In this paper we have presented the main uses of ontologies in the bio-domains, mainly based on the issues addressed by the SDBV (Scientific Databases and Visualisation) group at the EML Research in Heidelberg. The paper does not intend to present a state of the art review of all efforts and projects in the area. By describing some of the common characteristics of biological data, we aimed at showing the difficulty of using "conventional" techniques to model the domain and furthermore to reason in this domain. We believe that the use of ontologies in all its forms, controlled vocabularies, taxonomies or more formal conceptual models, is contributing to the distributed description of different aspects of biochemistry and molecular biology. Each ontology developed tends to focus on a certain aspect or sub-domain, thus the combination of ontologies can provide a more extended domain description. To integrate different ontologies it is necessary to have a formal ground on which these can be described. The OWL (Ontology Web Language) seems to be a good candidate for this, however, it lacks the definition of top level concepts and relationships (such as those defined within DOLCE), also necessary to be able to make the multiple ontologies more semantically compatible.
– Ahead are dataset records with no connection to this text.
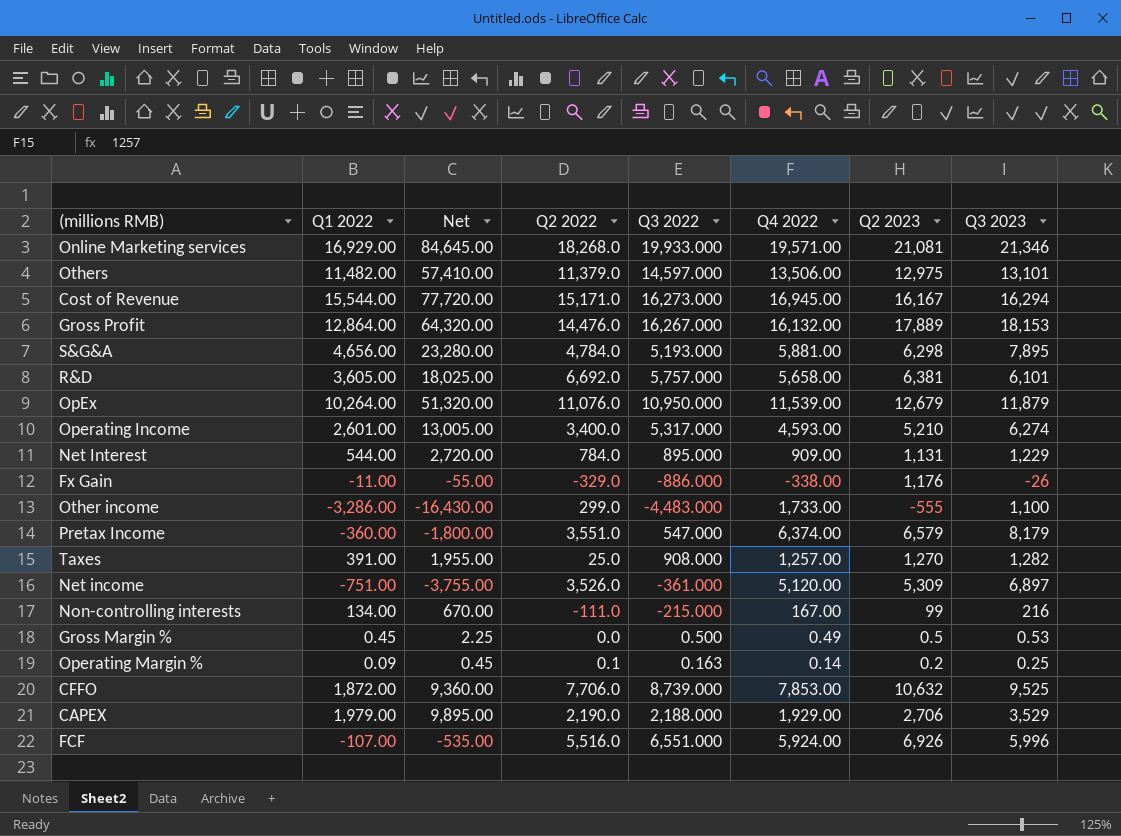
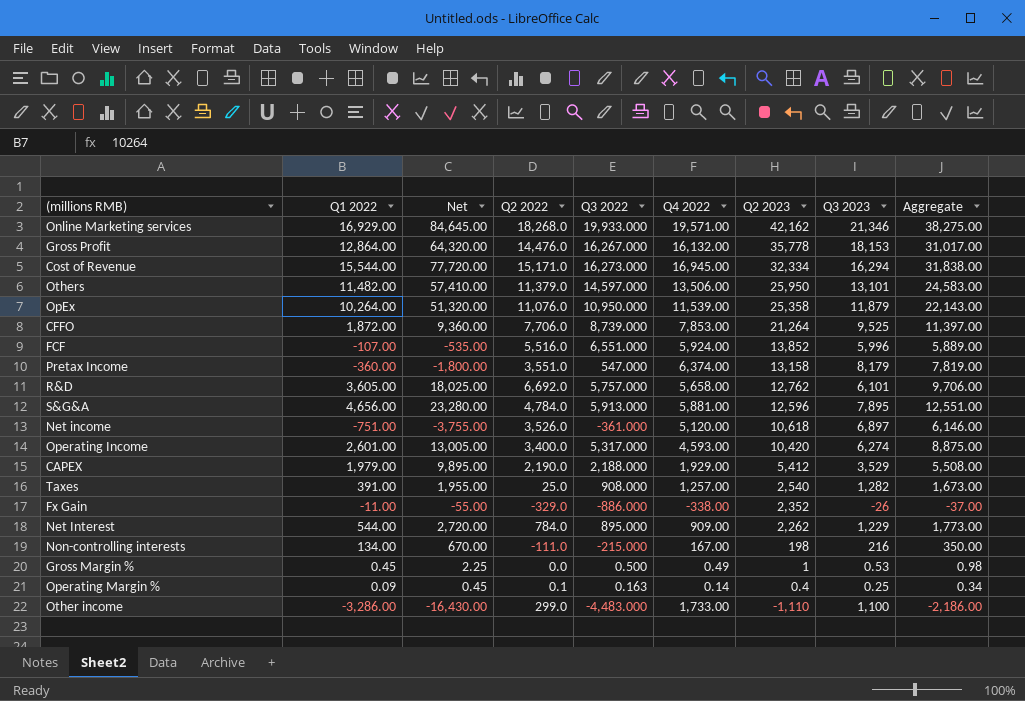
row order: none -> Q2 2023 descending
column Aggregate | formula: none -> [Q1 2022] + [Q3 2023]
Online Marketing services | Q2 2023: 21,081 -> 42,162
Gross Profit | Q2 2023: 17,889 -> 35,778
Cost of Revenue | Q2 2023: 16,167 -> 32,334
Others | Q2 2023: 12,975 -> 25,950
OpEx | Q2 2023: 12,679 -> 25,358
CFFO | Q2 2023: 10,632 -> 21,264
FCF | Q2 2023: 6,926 -> 13,852
Pretax Income | Q2 2023: 6,579 -> 13,158
R&D | Q2 2023: 6,381 -> 12,762
S&G&A | Q3 2022: 5,193.000 -> 5,913.000
S&G&A | Q2 2023: 6,298 -> 12,596
Net income | Q2 2023: 5,309 -> 10,618
Operating Income | Q2 2023: 5,210 -> 10,420
CAPEX | Q2 2023: 2,706 -> 5,412
Taxes | Q2 2023: 1,270 -> 2,540
Fx Gain | Q2 2023: 1,176 -> 2,352
Net Interest | Q2 2023: 1,131 -> 2,262
Non-controlling interests | Q2 2023: 99 -> 198
Gross Margin % | Q2 2023: 0.5 -> 1
Operating Margin % | Q2 2023: 0.2 -> 0.4
Other income | Q2 2023: -555 -> -1,110

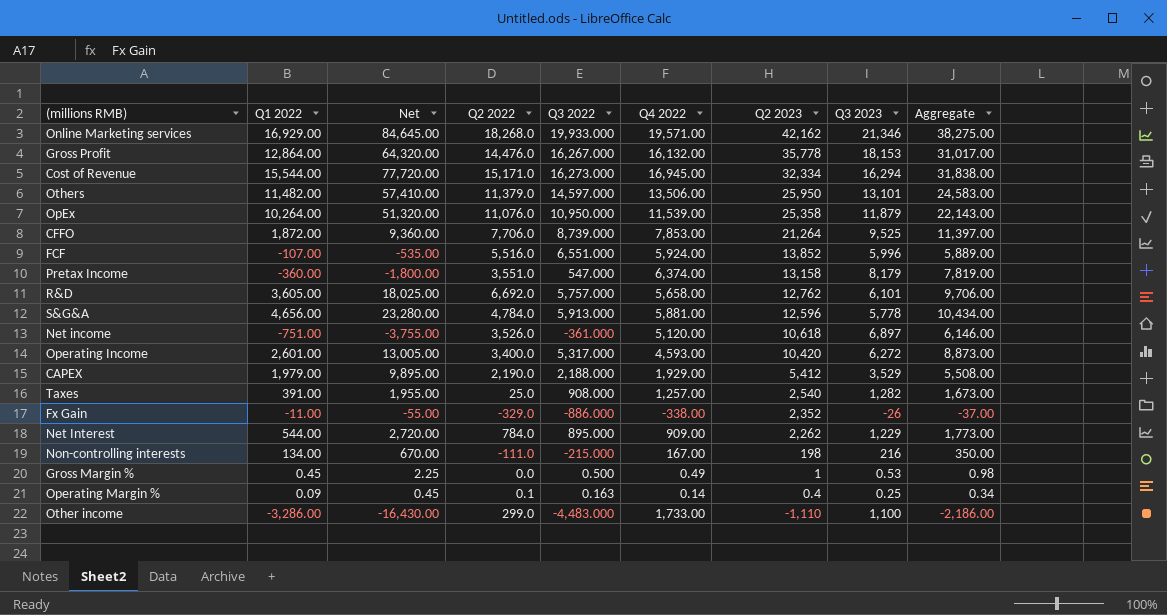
S&G&A | Q3 2023: 7,895 -> 5,778
S&G&A | Aggregate: 12,551.00 -> 10,434.00
Operating Income | Q3 2023: 6,274 -> 6,272
Operating Income | Aggregate: 8,875.00 -> 8,873.00

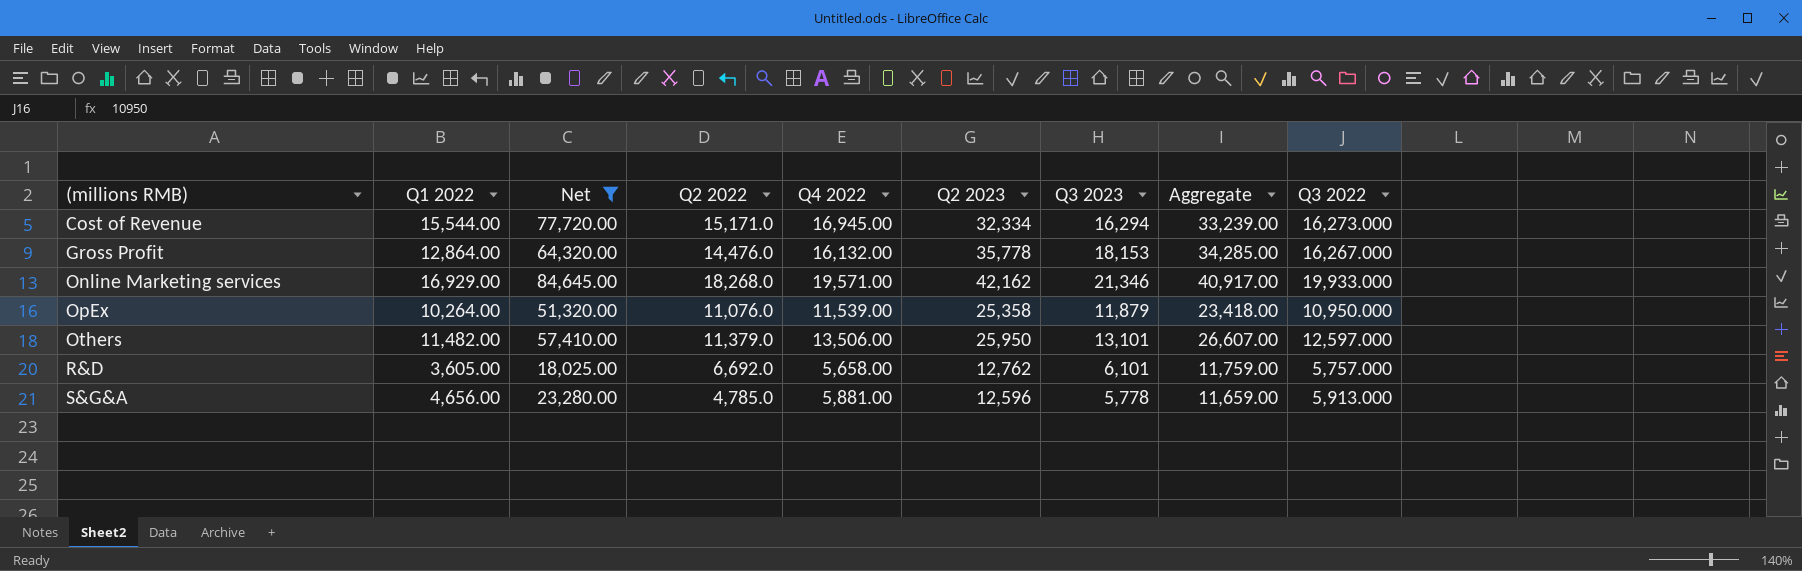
filter: none -> Net >= 18,025.00
row order: Q2 2023 descending -> (millions RMB) ascending
column Aggregate | formula: [Q1 2022] + [Q3 2023] -> [Q4 2022] + [Q3 2023]
column Q3 2022 | position: 5 -> 9
Others | Q3 2022: 14,597.000 -> 12,597.000
S&G&A | Q2 2022: 4,784.0 -> 4,785.0

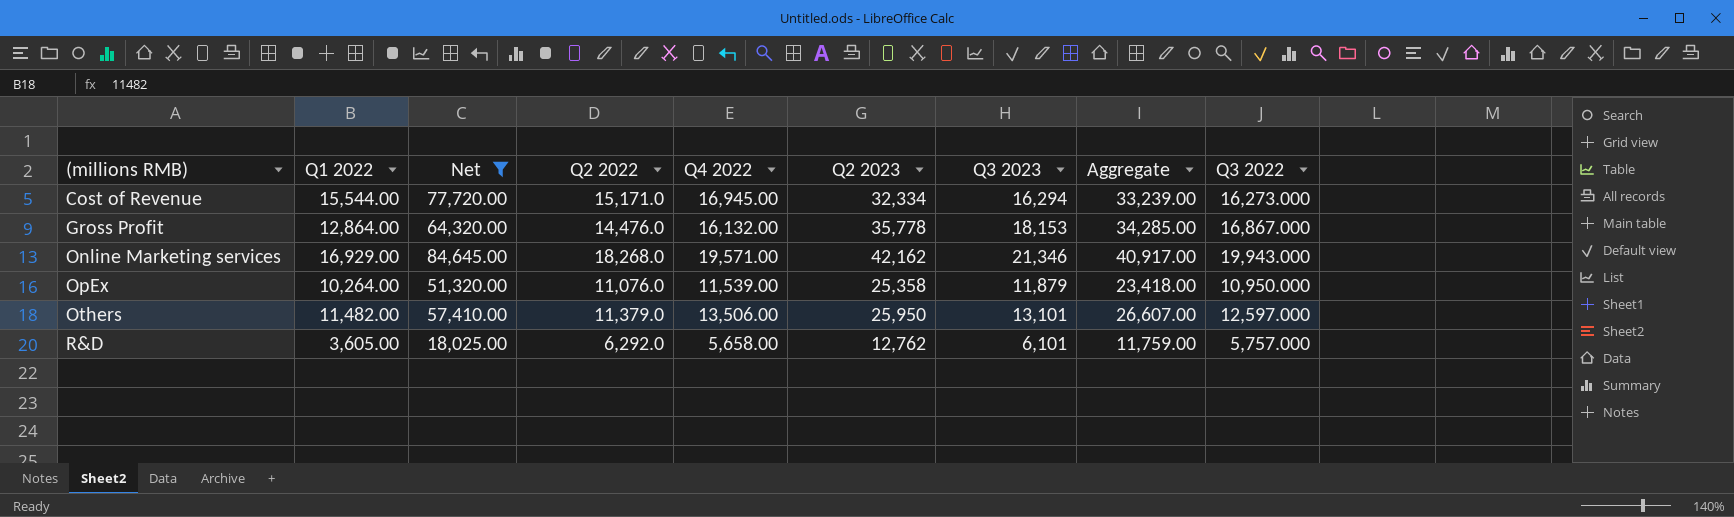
row S&G&A: 4,656.00 | 23,280.00 | 4,785.0 | 5,881.00 | 12,596 | 5,778 | 11,659.00 | 5,913.000 -> none
Gross Profit | Q3 2022: 16,267.000 -> 16,867.000
Online Marketing services | Q3 2022: 19,933.000 -> 19,943.000
R&D | Q2 2022: 6,692.0 -> 6,292.0

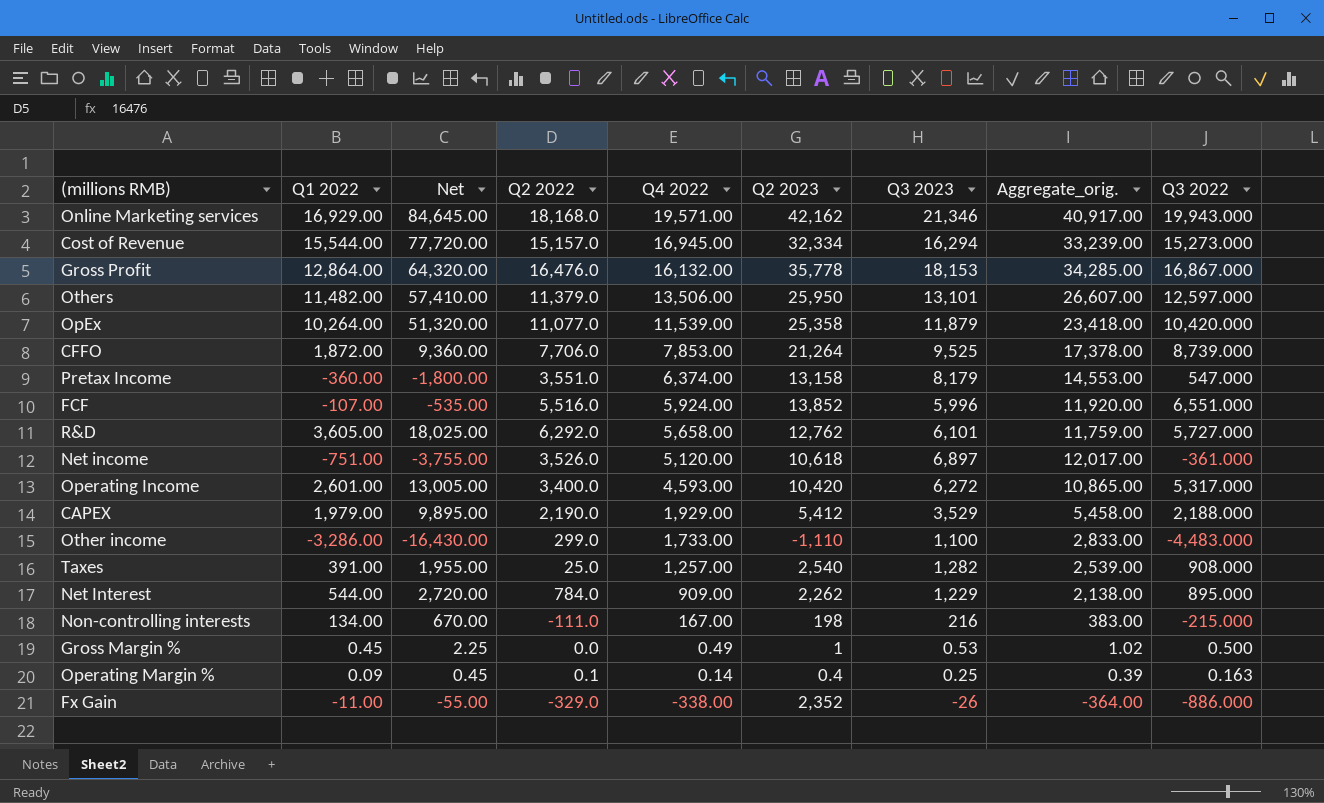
filter: Net >= 18,025.00 -> none
row order: (millions RMB) ascending -> Q4 2022 descending
column name: Aggregate -> Aggregate_orig.
Online Marketing services | Q2 2022: 18,268.0 -> 18,168.0
Cost of Revenue | Q2 2022: 15,171.0 -> 15,157.0
Cost of Revenue | Q3 2022: 16,273.000 -> 15,273.000
Gross Profit | Q2 2022: 14,476.0 -> 16,476.0
OpEx | Q2 2022: 11,076.0 -> 11,077.0
OpEx | Q3 2022: 10,950.000 -> 10,420.000
R&D | Q3 2022: 5,757.000 -> 5,727.000

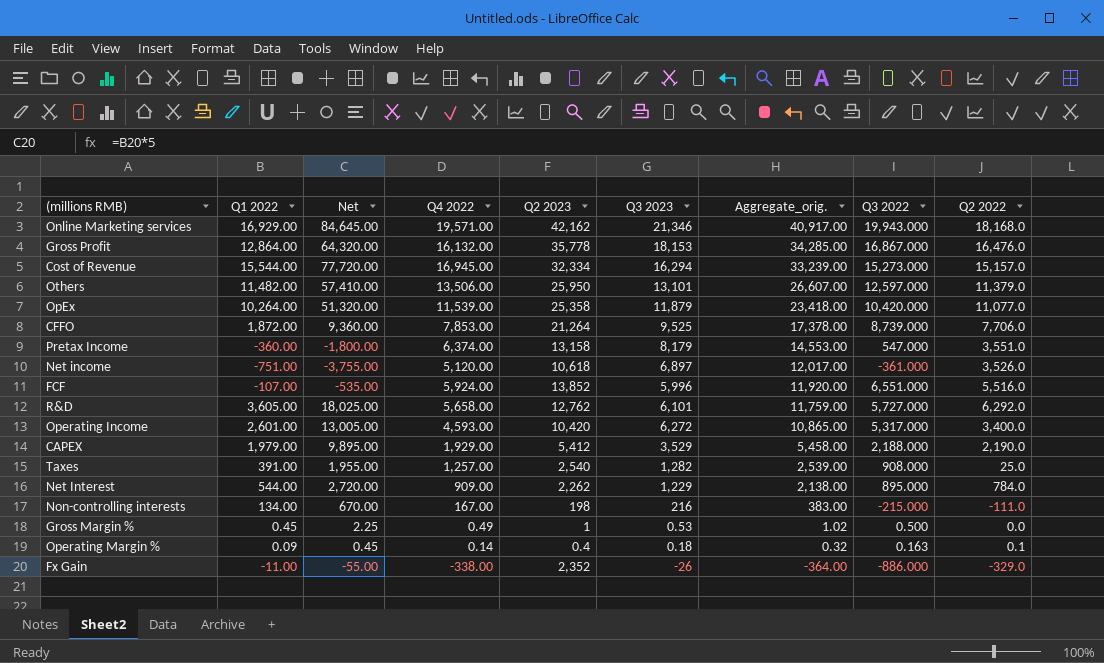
row order: Q4 2022 descending -> Aggregate_orig. descending
column Q2 2022 | position: 4 -> 9
row Other income: -3,286.00 | -16,430.00 | 299.0 | 1,733.00 | -1,110 | 1,100 | 2,833.00 | -4,483.000 -> none
Operating Margin % | Q3 2023: 0.25 -> 0.18
Operating Margin % | Aggregate_orig.: 0.39 -> 0.32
At the SDBV we are using ontologies mainly in three areas, for information integration, information validation and information extraction. We are currently working on mainly three sub-domains, namely biochemical pathways (and within this classification of biochemical compounds), protein interactions (in general) and transcription factors (as a particular cases of protein interactions).
The ontology on biochemical pathways has served as the basis for the construction of a database for the storage of information the in this sub-domain. We are now working on extensions of the database to store information related to simulation of biochemical reactions. Although there is an XML standard (SBML - Systems Biology Mark-up Language) used for the exchange of information on simulation models this is far from an ontology that can be used to integrate, compare and extract information about these models. One of our immediate goals is to formalise the schema defined to present it as a basic (a first effort towards an) ontology for the description of simulation models.
Footnote1: The knowledge universe is not constraint to the facts and rules in the ontology.